Generate text embeddings by using the Vertex AI API

Text embeddings are a way to represent text as numerical vectors. This process lets computers understand and process text data, which is essential for many natural language processing (NLP) tasks.

The following NLP tasks use embeddings:

Semantic search:Find documents or passages that are relevant to a query when the query doesn't use the exact same words as the documents.
Text classification:Categorize text data into different classes, such as spam and not spam, or positive sentiment and negative sentiment.
Machine translation:Translate text from one language to another and preserve the meaning.
Text summarization:Create shorter summaries of text.
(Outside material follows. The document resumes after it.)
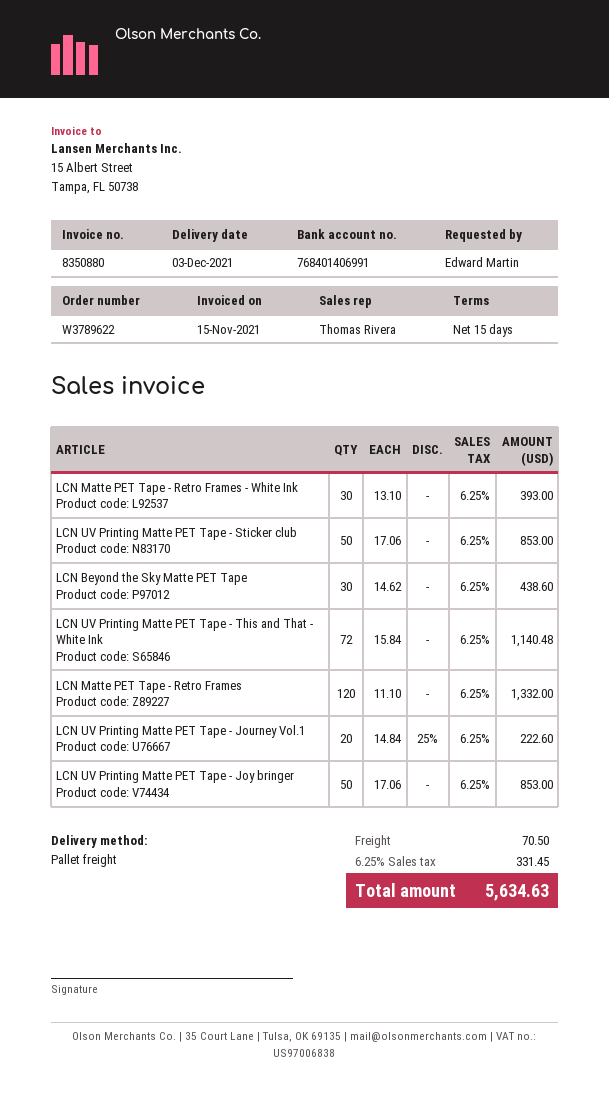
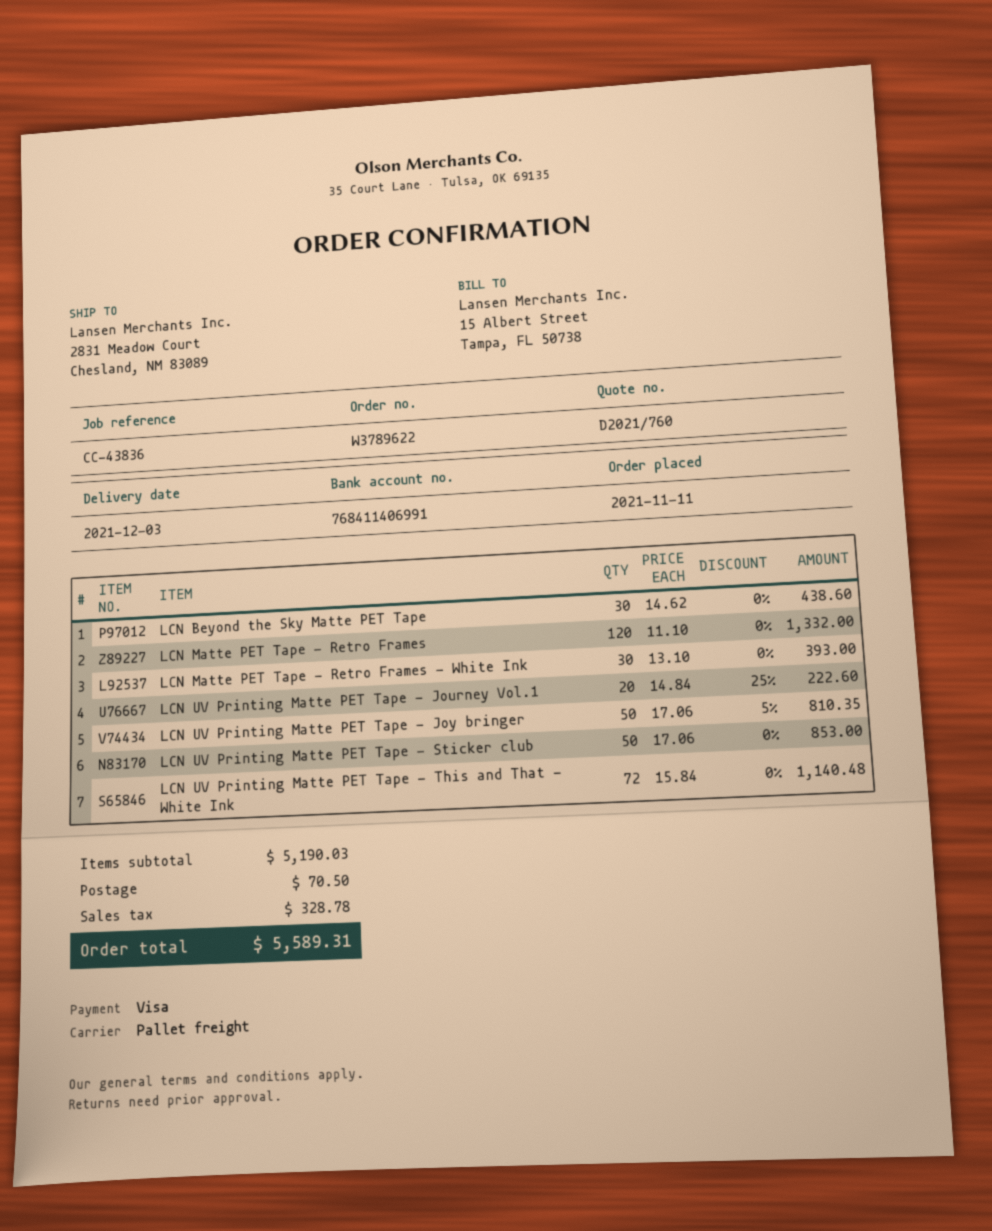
bank account: 768401406991 -> 768411406991
LCN UV Printing Matte PET Tape - Joy bringer: 50 x 17.06 = 853.00 -> 50 x 17.06 - 5% = 810.35
tax: 331.45 -> 328.78
total: 5634.63 -> 5589.31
This notebook uses the Vertex AI text-embeddings API to generate text embeddings that use Google’s large generative artificial intelligence (AI) models. To generate text embeddings by using the Vertex AI text-embeddings API, use MLTransform with the VertexAITextEmbeddings class to specify the model configuration. For more information, see Get text embeddings in the Vertex AI documentation.

For more information about using MLTransform , see Preprocess data with MLTransform in the Apache Beam documentation.

Requirements

To use the Vertex AI text-embeddings API, complete the following prerequisites:

Install the google-cloud-aiplatform Python package.
Do one of the following tasks:
- Configure credentials for your Google Cloud project. For more information, see Google Auth Library for Python .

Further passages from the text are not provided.